Images should be the right size and in next gen formats - we know that. But here are some pitfalls present and undetected in many modern websites.

1. Translucent CSS slows scrolling

Translucent CSS is a CSS property that makes the background of an element translucent. This can be achieved using the opacity property or translucent colours, such as #00000080 or rgba(0, 0, 0, 0.5). This requires the browser to compute the colour over the background and noticeably slow down scrolling.

I associate this performance pitfall especially with the "glassmorphism" trend, where a container's background is translucent. This is particularly slow because the effect requires a blur filter - even slower than translucent background/borders.

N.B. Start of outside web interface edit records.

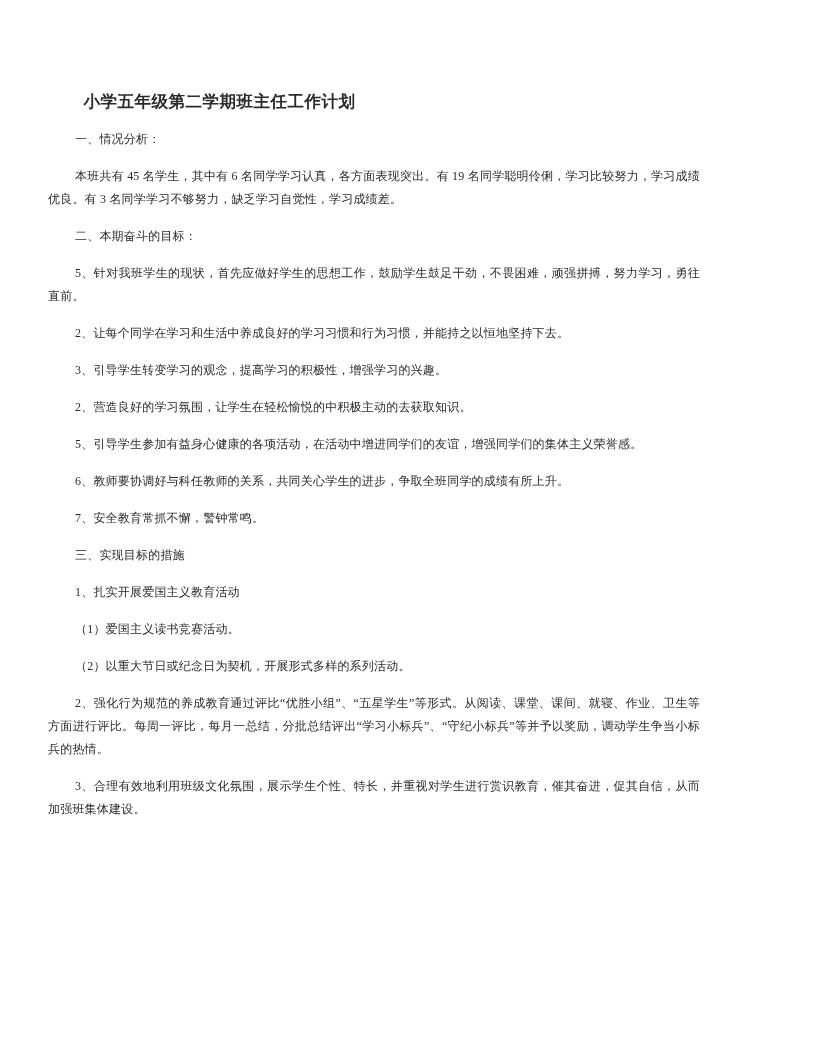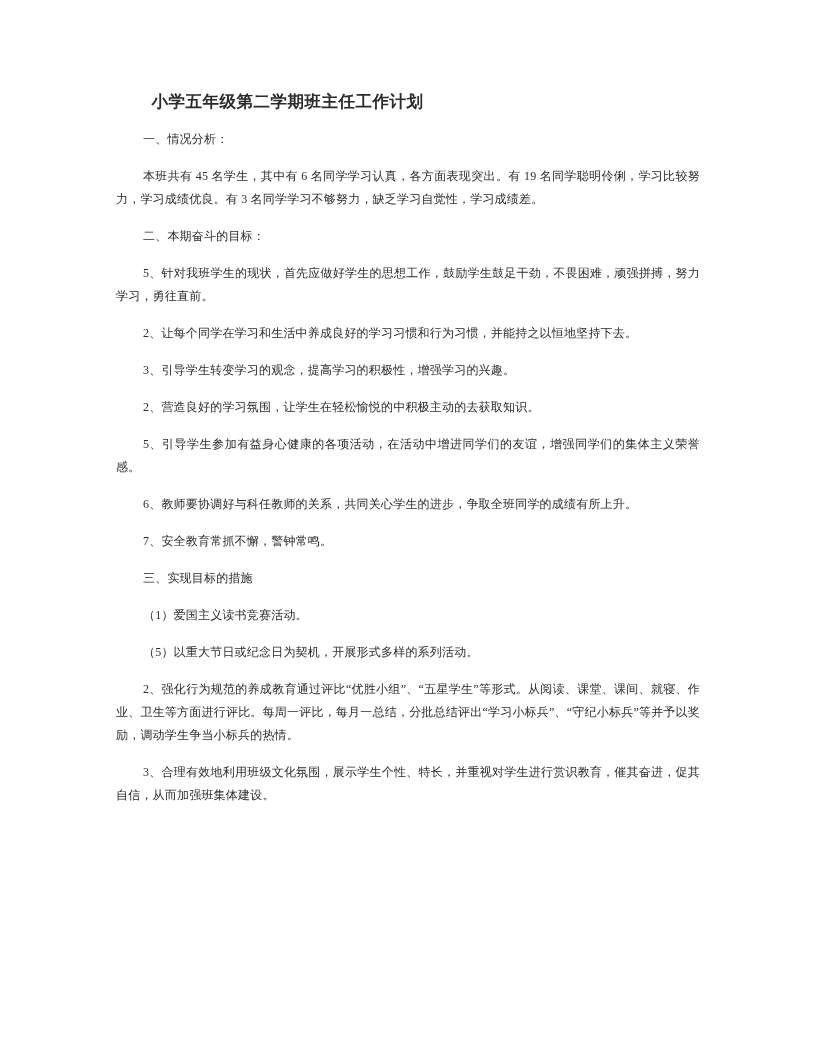"小学五年级第二学期班主任工作计划" .page { padding: 90px 116px 0 116px -> 90px 116px 0 48px }
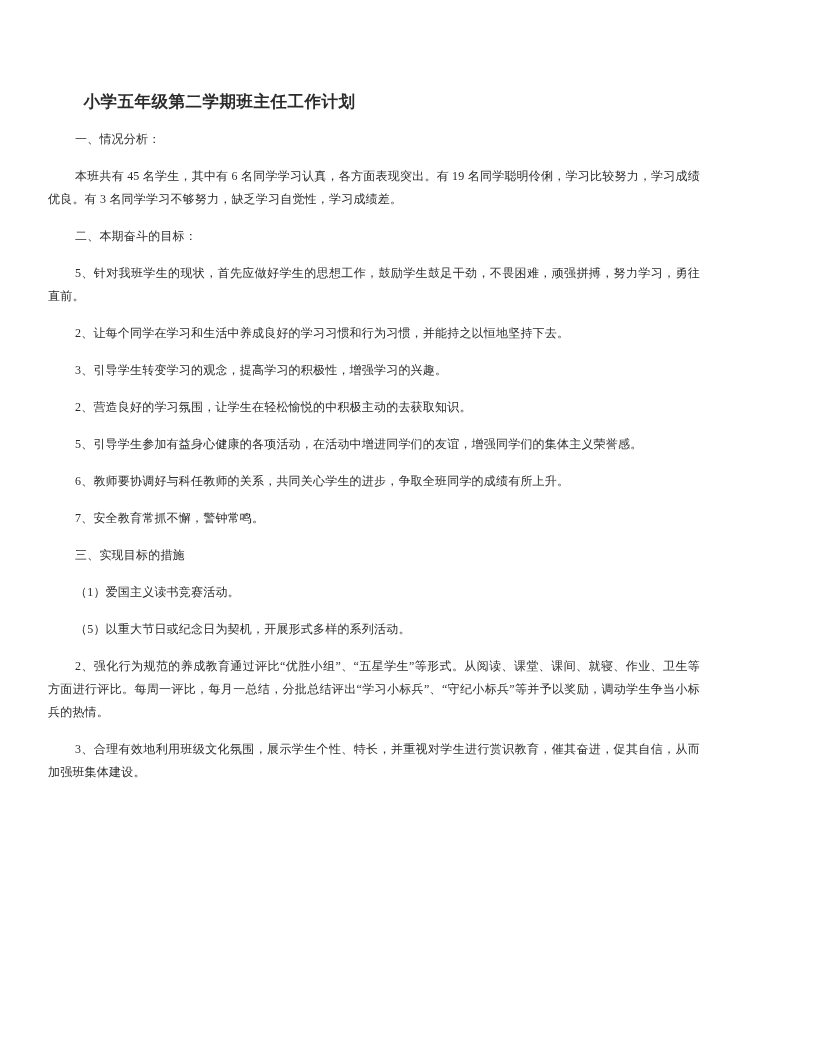"1、扎实开展爱国主义教育活动" p.para { html: none -> <p>1、扎实开展爱国主义教育活动</p> }
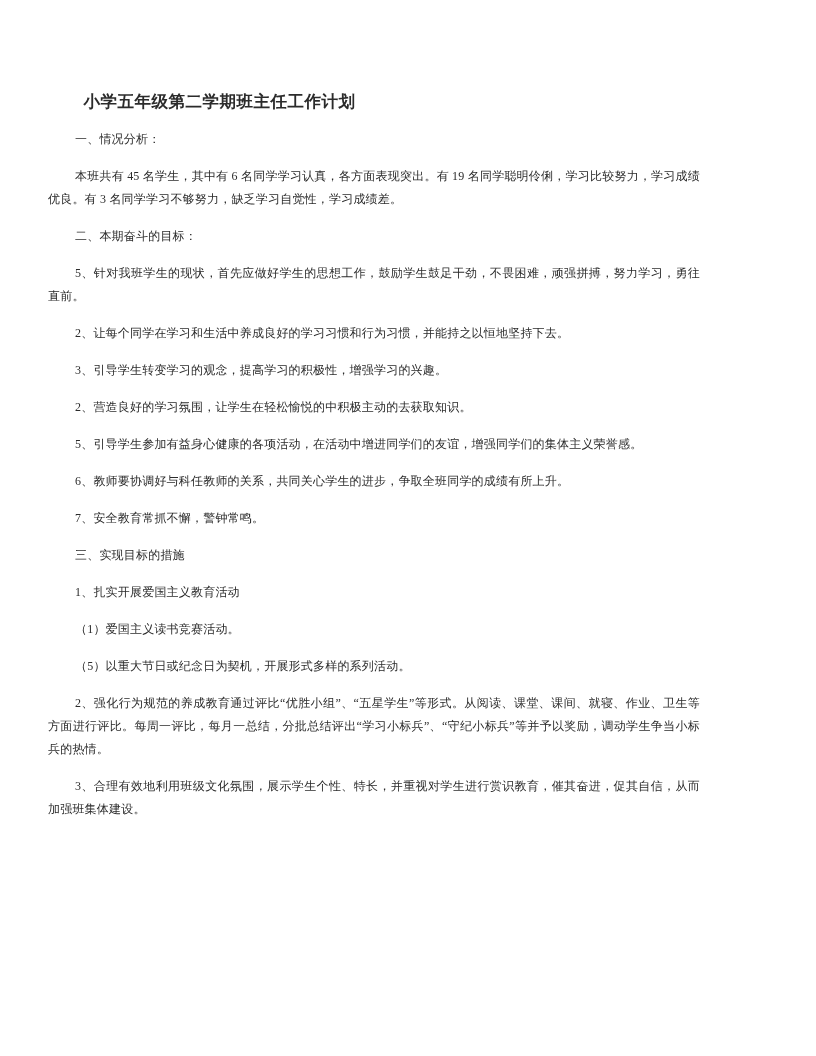"（5）以重大节日或纪念日为契机，开展形式多样的系列活动。" p.para { text: 5 -> 2 }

This effect looks great - but don't overuse it.

2. CSS filters

CSS filters are a great way to add effects to images and text. However, they can be slow. The most common filters are blur, brightness, contrast, drop-shadow, grayscale, hue-rotate, invert, opacity, saturate, and sepia. The pitfall is in applying these filters to images that won't be animated - just serve images with the filters already applied.

3. Long critical render path

When you visit a website, your browser requests the page's HTML. The HTML requires requests for CSS, JavaScript, and images. But resources can be linked from the CSS and Javascript - which means that the browser has to wait for the CSS and Javascript to load before it can request more resources. The best practice is to embed critical resource requests in the HTML.

So

It's important to look after your website's performance. Search engines notice.